== Work required ==
With the pictures removed, retype the lines from the one holding "html: <div>*Пожалуйста,</div> ->" through the end of the records, exactly as written.

== Data shown ==
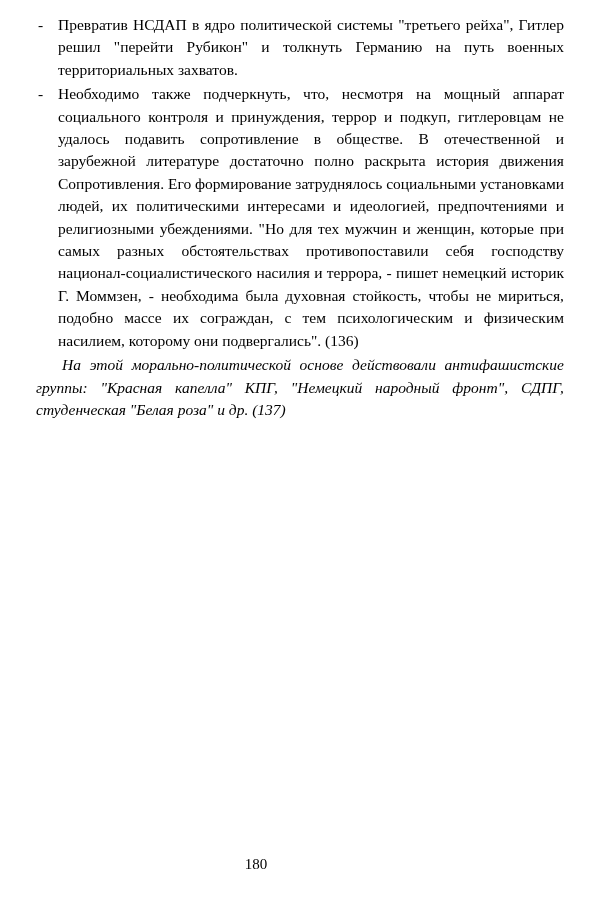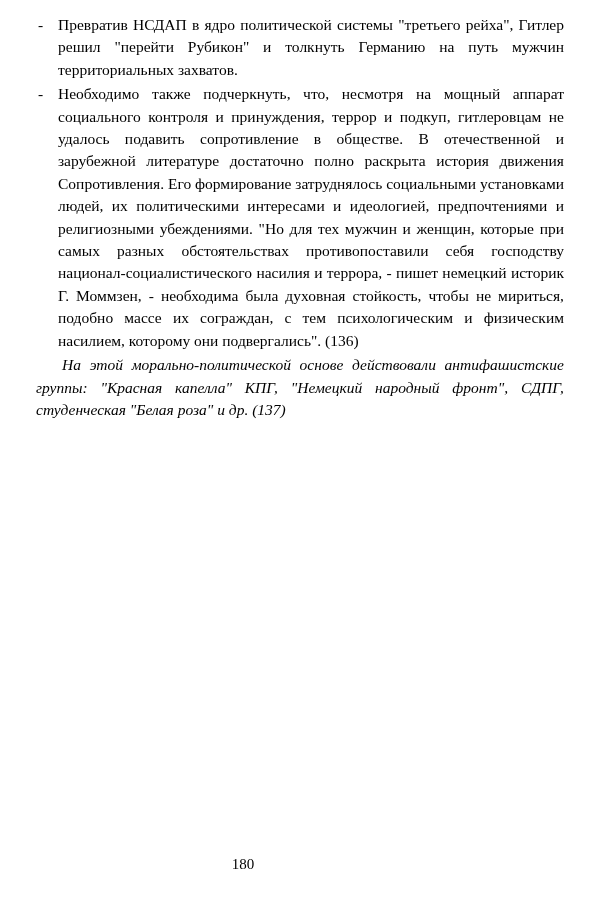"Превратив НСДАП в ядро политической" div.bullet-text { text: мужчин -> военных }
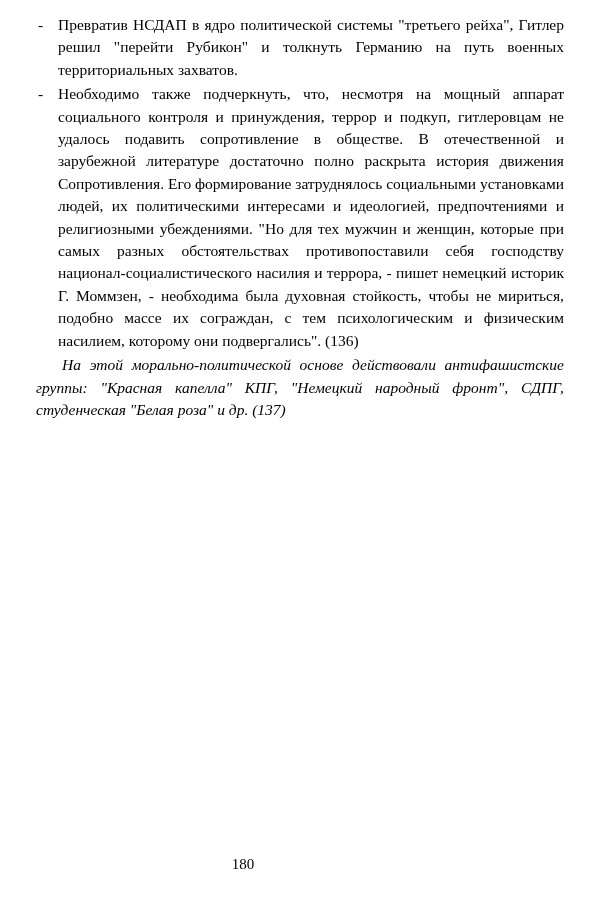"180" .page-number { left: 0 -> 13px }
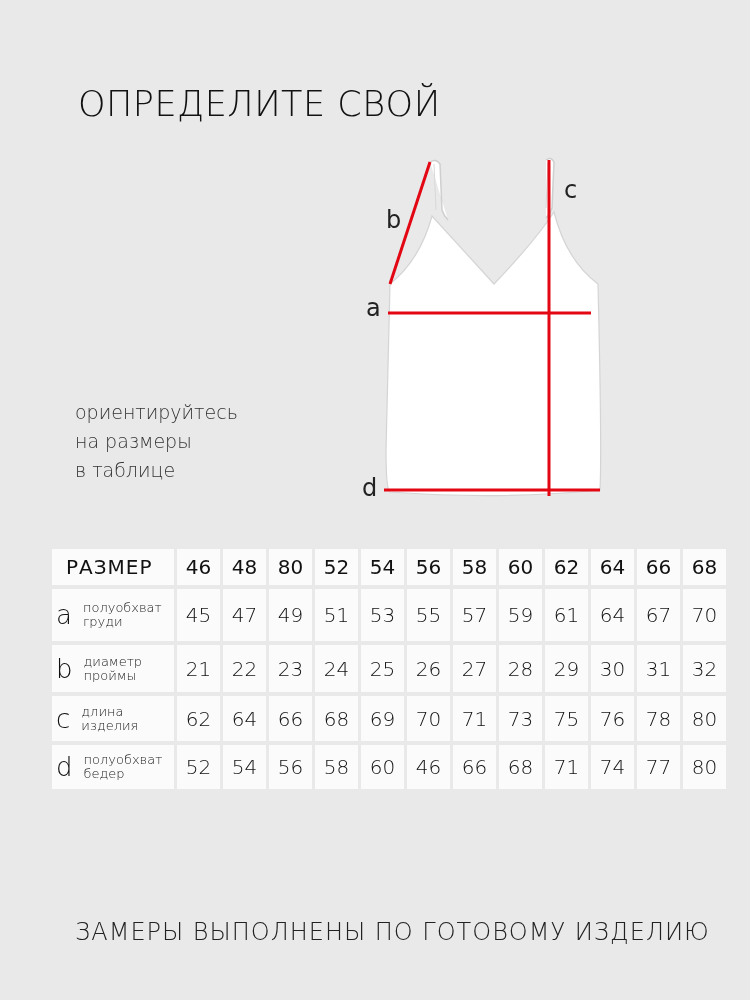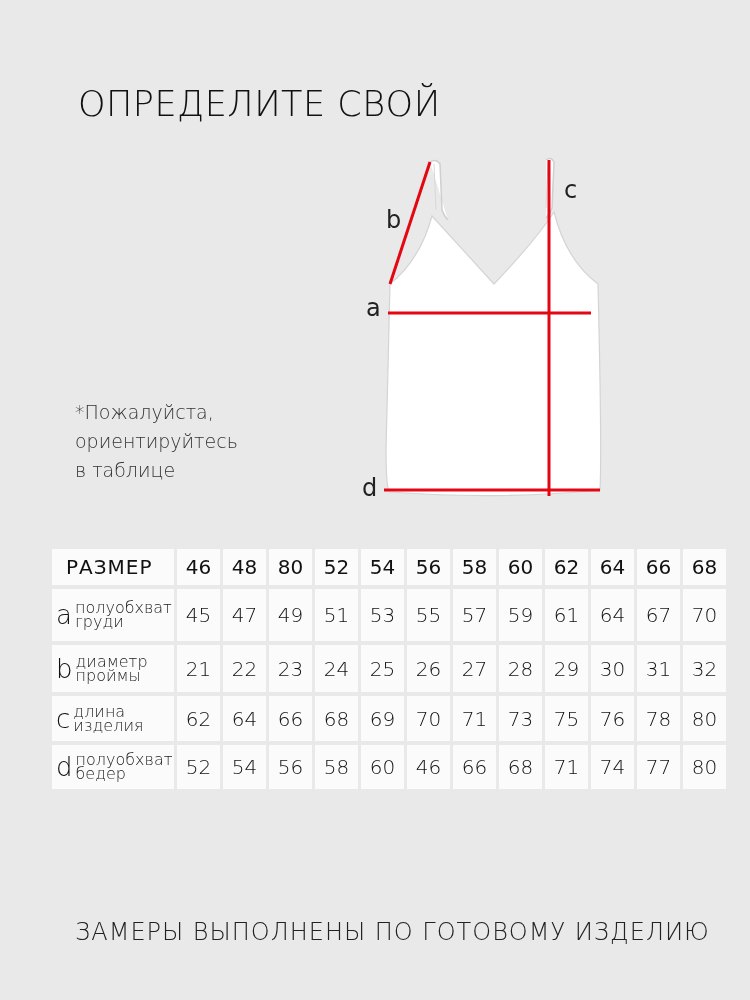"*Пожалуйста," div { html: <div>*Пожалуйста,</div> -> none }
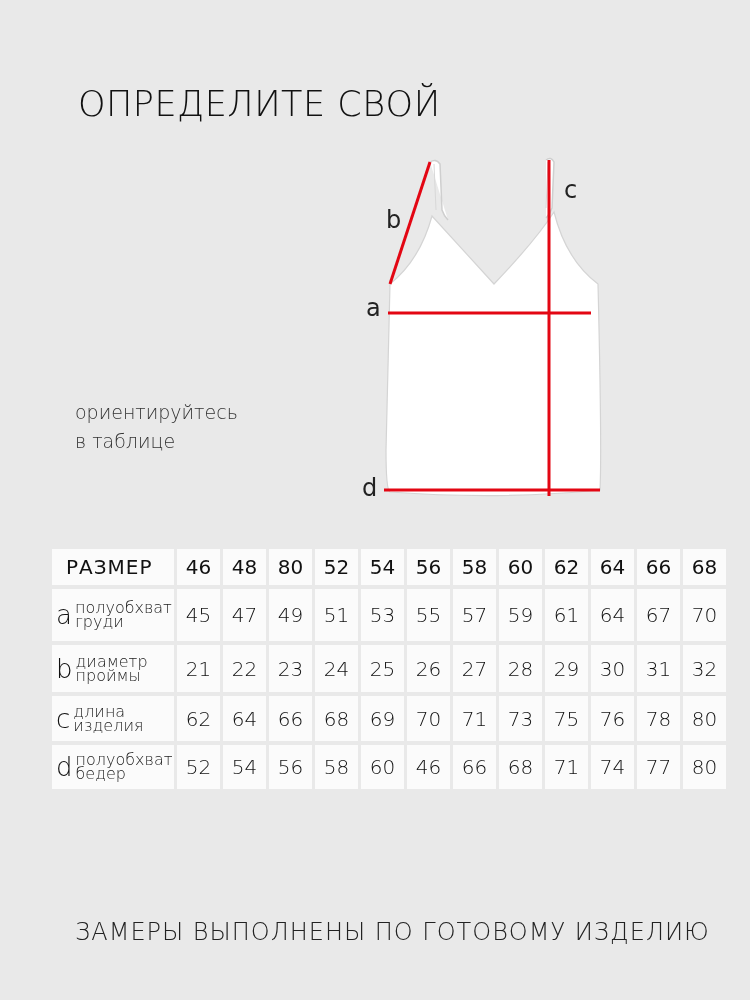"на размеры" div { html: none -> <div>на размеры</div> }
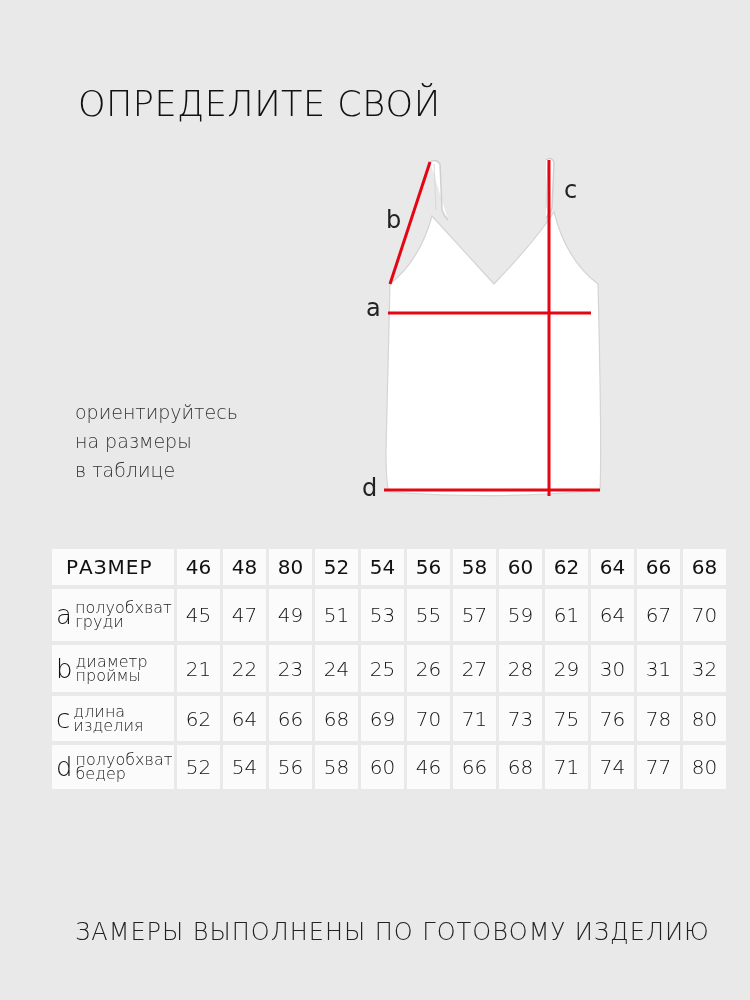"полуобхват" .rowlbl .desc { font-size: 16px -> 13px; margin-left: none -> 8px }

== Result below ==
"*Пожалуйста," div { html: <div>*Пожалуйста,</div> -> none }
"на размеры" div { html: none -> <div>на размеры</div> }
"полуобхват" .rowlbl .desc { font-size: 16px -> 13px; margin-left: none -> 8px }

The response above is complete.